*Task goal*:
Listed below are entries; give the number of lines among them that include "INTEGER", and only that number.

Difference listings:
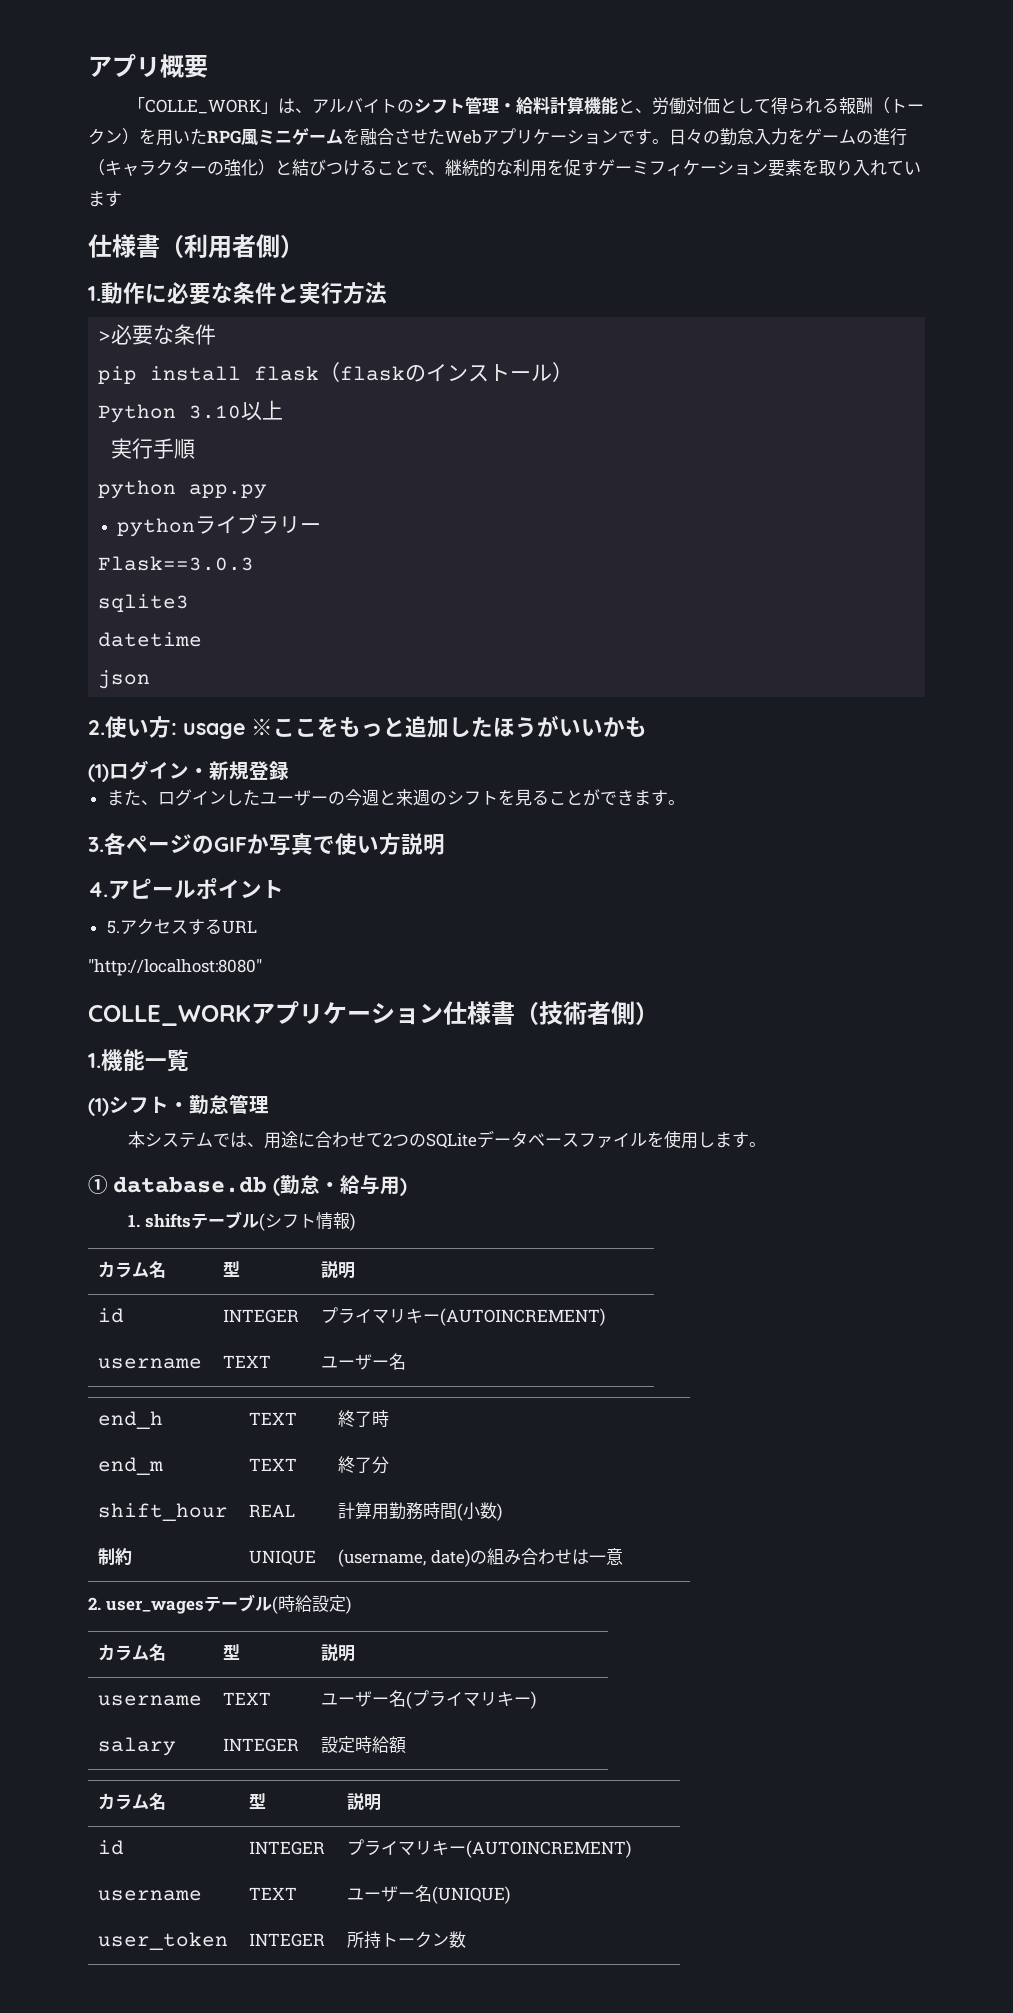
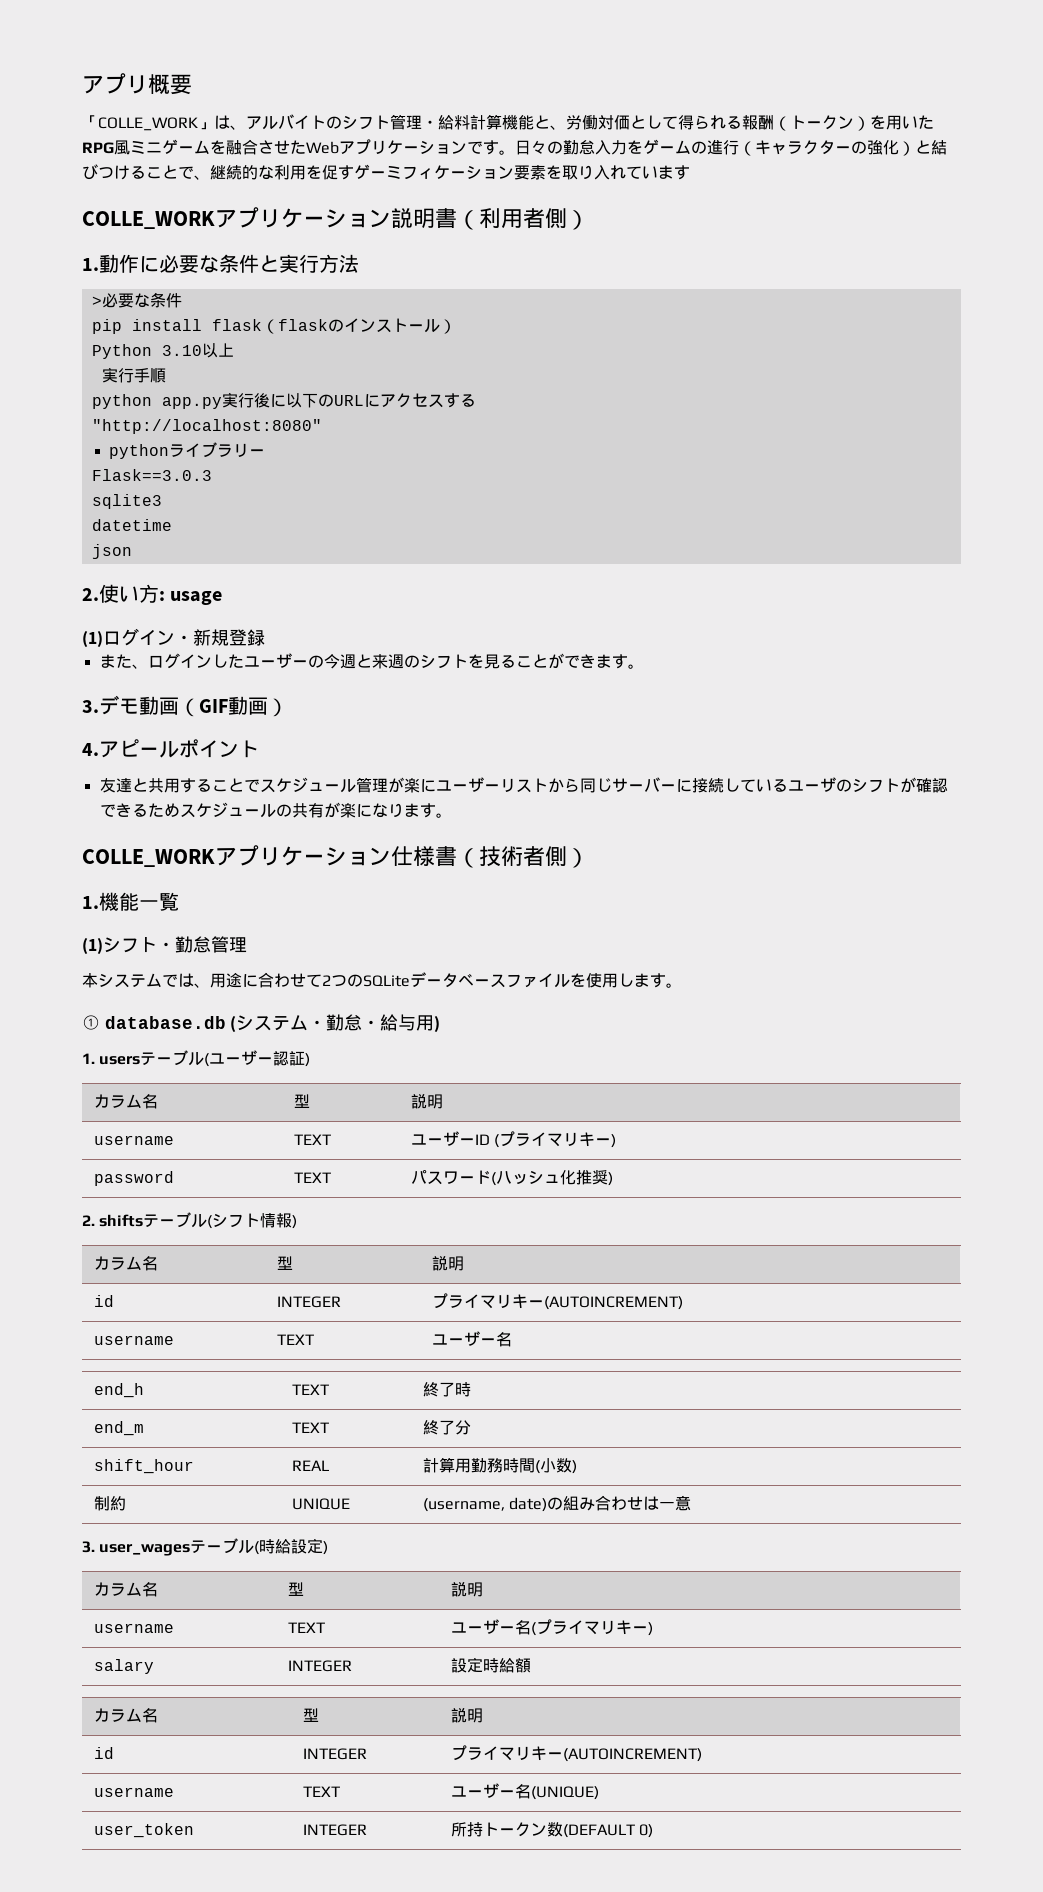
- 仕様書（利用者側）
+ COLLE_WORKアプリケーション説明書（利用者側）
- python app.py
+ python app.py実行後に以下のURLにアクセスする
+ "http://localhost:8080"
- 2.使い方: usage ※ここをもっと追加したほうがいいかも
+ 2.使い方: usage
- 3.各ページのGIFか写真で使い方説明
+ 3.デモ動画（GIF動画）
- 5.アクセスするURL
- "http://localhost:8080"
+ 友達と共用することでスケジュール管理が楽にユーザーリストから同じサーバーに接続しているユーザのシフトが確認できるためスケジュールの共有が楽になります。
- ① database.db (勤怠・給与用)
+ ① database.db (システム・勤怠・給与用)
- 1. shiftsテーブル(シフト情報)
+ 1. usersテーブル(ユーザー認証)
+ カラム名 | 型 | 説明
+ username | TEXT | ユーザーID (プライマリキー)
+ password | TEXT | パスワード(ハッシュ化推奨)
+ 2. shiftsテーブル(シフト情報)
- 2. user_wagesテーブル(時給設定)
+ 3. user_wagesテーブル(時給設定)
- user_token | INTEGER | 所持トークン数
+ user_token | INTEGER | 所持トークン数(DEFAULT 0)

*Solution for this task*:
2